How Wearables Can Help Monitor Stroke Risk
Richard D. Fessler, M.D.
Someone in the United States has a stroke every 40 seconds, and strokes are a leading cause of death and disability for Americans. One of the best ways to lower your risk of having a stroke is to know your risk factors so that you can work to reduce them. Now, innovations in healthcare and technology — like wearables such as smartwatches — are improving the way stroke victims, and those at risk for stroke, are monitored.
What Are the Main Risk Factors for Stroke?
Stroke risk factors can be divided into two categories: non-modifiable and modifiable. Non-modifiable risk factors are those that can’t be changed, such as sex and age. (Women are more likely than men to have a stroke, and your chance of having a stroke about doubles every 10 years after age 55.)
Some of the most common modifiable risk factors include health conditions such as high blood pressure, diabetes and cardiac disease. In terms of modifiable factors related to lifestyle, cigarette smoking is a big one — it doubles a person’s risk of having a stroke.
The Pitfalls of Traditional Stroke Risk Monitoring
For many people, preventive healthcare means seeing their doctor once a year for a check-up. At this appointment, a nurse checks your blood pressure and other vital signs, the doctor gives you an exam, and you’re on your way. But what if your appointment is at 8:00 a.m. and, unbeknownst to you or your doctor, your blood pressure goes up every afternoon between noon and midnight? There’s no way this stroke risk factor would be detected at your morning appointment.
Although better than nothing, this type of infrequent monitoring simply doesn’t gather enough information to be truly meaningful.

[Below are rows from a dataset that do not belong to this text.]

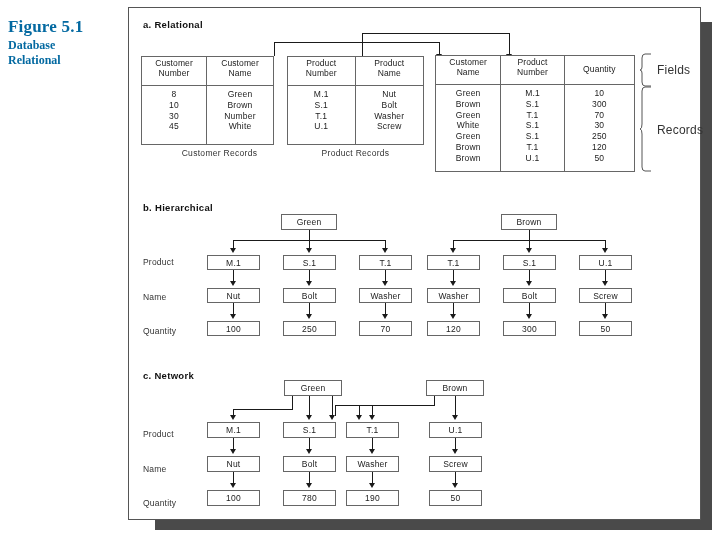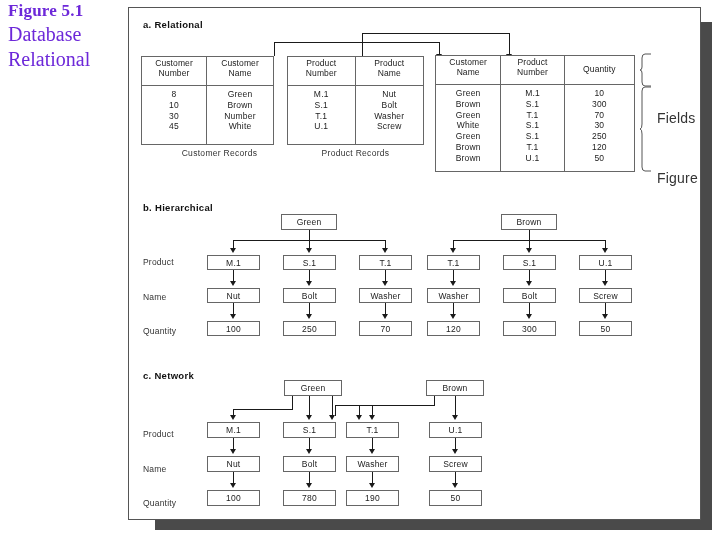--- a/index.html
+++ b/index.html
@@ -12,9 +12,9 @@
 
   
   .caption{
-    position:absolute;left:8px;top:0;width:112px;
+    position:absolute;left:8px;top:16px;width:112px;
     font-family:"Liberation Serif", serif;
-    color:#6d28d9;line-height:1.28;
+    color:#0369a1;line-height:1.28;
   }
   .caption .fig-num{font-size:17px;font-weight:bold;letter-spacing:.2px;}
   .caption .fig-t1,.caption .fig-t2{font-size:20px;font-weight:normal;}

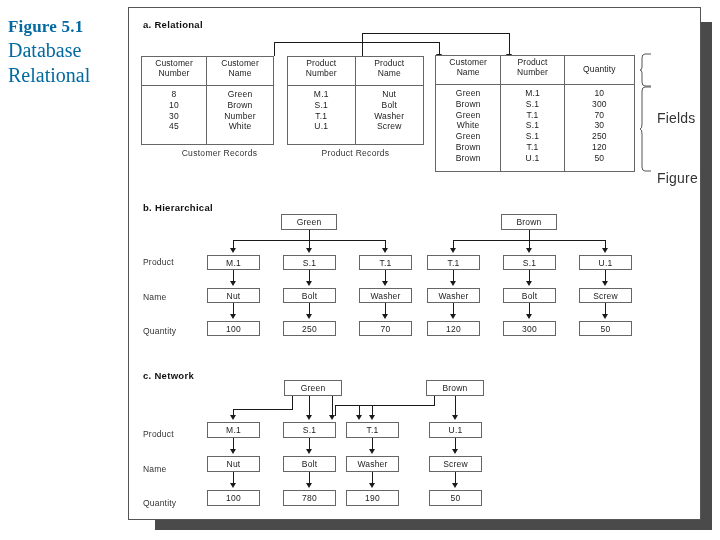--- a/index.html
+++ b/index.html
@@ -17,7 +17,7 @@
     color:#0369a1;line-height:1.28;
   }
   .caption .fig-num{font-size:17px;font-weight:bold;letter-spacing:.2px;}
-  .caption .fig-t1,.caption .fig-t2{font-size:20px;font-weight:normal;}
+  .caption .fig-t1,.caption .fig-t2{font-size:12px;font-weight:bold;}
 
   
   .shadow{

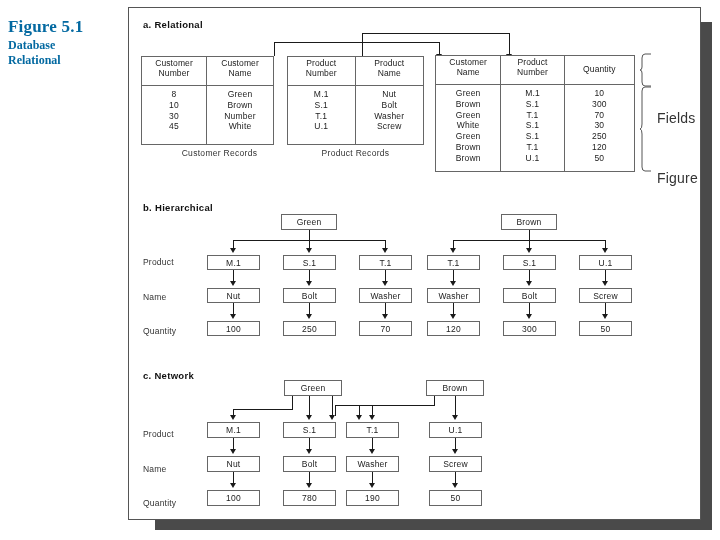--- a/index.html
+++ b/index.html
@@ -71,7 +71,7 @@
     border-left:3.5px solid transparent;border-right:3.5px solid transparent;
     border-top:5px solid #1a1a1a;
   }
-  .brace{position:absolute;font-size:14px;color:#333;letter-spacing:.2px;margin-top:47px;}
+  .brace{position:absolute;font-size:12px;color:#333;letter-spacing:.2px;}
   .bracepath{position:absolute;}
 </style>
 </head>

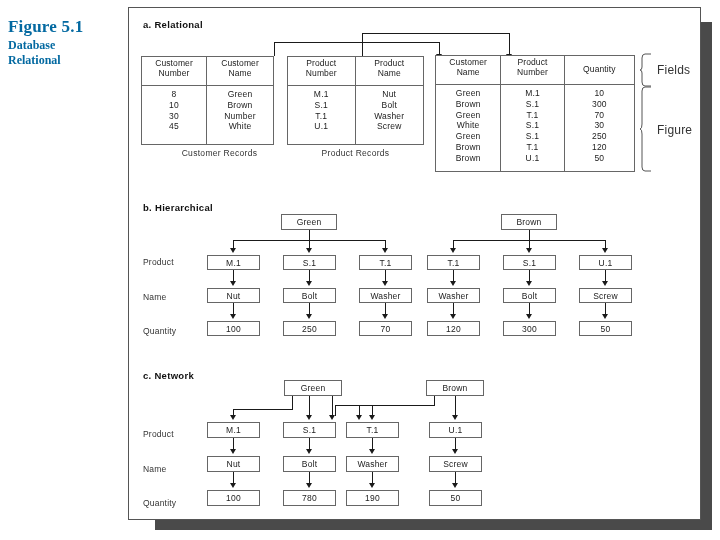--- a/index.html
+++ b/index.html
@@ -211,7 +211,7 @@
     <svg class="bracepath" style="left:510px;top:78px;" width="16" height="86" viewBox="0 0 16 86">
       <path d="M12 1 H6 Q3 1 3 5 V38 Q3 43 1 43 Q3 43 3 48 V81 Q3 85 6 85 H12" fill="none" stroke="#555" stroke-width="1"></path>
     </svg>
-    <div class="brace" style="left:528px;top:115px;">Figure</div>
+    <div class="brace" style="left:528px;top:115px;">Records</div>
 
     <div class="section-title" style="left:14px;top:194px;text-align:center;">b. Hierarchical</div>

Wearable Technology Enhances Stroke Monitoring
In the same way that wearable technology such as fitness trackers and smartwatches have made it easier to track our activities, these tools can also help healthcare providers monitor risk factors for stroke around the clock. Instead of having their blood pressure checked once a year, people can have it monitored constantly, without needing to leave the house.
Wearable technology can also look for other possible stroke risk factors, such as sleep apnea, that may be affecting a patient without them realizing it — something that an annual check-up would never detect. And it can constantly monitor things like body temperature that, when elevated, may trigger a stroke. The patient’s provider has access to all of the information gathered by the wearable, and can reach out to the patient if they see anything that needs to be addressed.
Aside from the sheer quantity of health data that can be gathered by wearables to help detect stroke risk factors, their biggest advantage is convenience. All a patient needs to do is charge the device and put it on their wrist.
The Future of Stroke Prevention
The remarkable advances in healthcare technology currently happening have made it possible for us to achieve something we all want — peace of mind. Whether for yourself or older loved ones, wearables can be an invaluable tool for monitoring stroke risk, no effort required.